▸ **What needs to be done**
Below are records; please give the number of their lines that contain the string "icon", and only that number.

▸ **Source data**
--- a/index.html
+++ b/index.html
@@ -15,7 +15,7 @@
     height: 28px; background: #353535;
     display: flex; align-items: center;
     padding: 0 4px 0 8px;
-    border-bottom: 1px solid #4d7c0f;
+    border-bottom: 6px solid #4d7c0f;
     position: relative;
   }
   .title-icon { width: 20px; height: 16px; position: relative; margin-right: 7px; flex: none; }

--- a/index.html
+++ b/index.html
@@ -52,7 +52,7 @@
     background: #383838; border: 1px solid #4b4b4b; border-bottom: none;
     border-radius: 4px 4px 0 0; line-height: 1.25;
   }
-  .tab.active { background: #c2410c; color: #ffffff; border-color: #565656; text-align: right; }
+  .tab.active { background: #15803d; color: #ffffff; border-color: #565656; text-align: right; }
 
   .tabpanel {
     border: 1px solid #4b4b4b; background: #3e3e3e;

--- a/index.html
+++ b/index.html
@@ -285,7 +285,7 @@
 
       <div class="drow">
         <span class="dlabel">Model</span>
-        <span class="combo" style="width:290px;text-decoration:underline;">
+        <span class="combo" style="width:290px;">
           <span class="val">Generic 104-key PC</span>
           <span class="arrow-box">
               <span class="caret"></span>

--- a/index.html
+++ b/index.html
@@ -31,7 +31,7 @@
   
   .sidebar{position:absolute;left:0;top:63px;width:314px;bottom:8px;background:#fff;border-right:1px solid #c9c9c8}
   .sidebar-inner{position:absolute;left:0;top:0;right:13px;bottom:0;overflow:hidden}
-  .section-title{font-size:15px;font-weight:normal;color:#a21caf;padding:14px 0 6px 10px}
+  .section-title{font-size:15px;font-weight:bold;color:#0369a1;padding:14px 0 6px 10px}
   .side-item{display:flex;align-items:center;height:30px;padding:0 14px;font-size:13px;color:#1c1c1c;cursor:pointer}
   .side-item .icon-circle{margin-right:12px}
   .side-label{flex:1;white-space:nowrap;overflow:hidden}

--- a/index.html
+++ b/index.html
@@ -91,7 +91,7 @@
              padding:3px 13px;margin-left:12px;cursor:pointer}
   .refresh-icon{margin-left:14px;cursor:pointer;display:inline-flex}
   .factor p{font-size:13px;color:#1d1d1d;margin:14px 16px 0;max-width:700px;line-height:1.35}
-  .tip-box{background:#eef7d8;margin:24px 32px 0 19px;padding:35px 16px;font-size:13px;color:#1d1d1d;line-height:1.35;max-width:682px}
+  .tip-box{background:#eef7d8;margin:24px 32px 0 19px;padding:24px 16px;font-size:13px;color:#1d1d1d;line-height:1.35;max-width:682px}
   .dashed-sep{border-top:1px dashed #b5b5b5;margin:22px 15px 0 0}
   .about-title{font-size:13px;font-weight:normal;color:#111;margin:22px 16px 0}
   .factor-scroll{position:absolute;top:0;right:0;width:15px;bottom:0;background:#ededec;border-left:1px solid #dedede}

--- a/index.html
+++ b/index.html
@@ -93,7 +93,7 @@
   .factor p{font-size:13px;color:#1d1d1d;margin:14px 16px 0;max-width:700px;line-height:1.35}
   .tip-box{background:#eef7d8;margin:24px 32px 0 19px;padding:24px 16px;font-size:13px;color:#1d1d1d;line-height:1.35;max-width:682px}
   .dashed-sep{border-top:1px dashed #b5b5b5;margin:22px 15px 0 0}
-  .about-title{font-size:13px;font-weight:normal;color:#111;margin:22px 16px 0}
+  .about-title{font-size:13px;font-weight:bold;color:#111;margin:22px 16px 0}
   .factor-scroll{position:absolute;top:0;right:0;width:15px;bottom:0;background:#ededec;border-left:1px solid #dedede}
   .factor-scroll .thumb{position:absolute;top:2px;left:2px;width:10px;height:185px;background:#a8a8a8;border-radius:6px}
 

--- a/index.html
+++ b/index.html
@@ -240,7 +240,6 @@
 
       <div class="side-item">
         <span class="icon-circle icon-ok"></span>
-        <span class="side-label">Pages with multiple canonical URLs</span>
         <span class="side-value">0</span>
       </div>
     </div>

▸ **Completed task**
4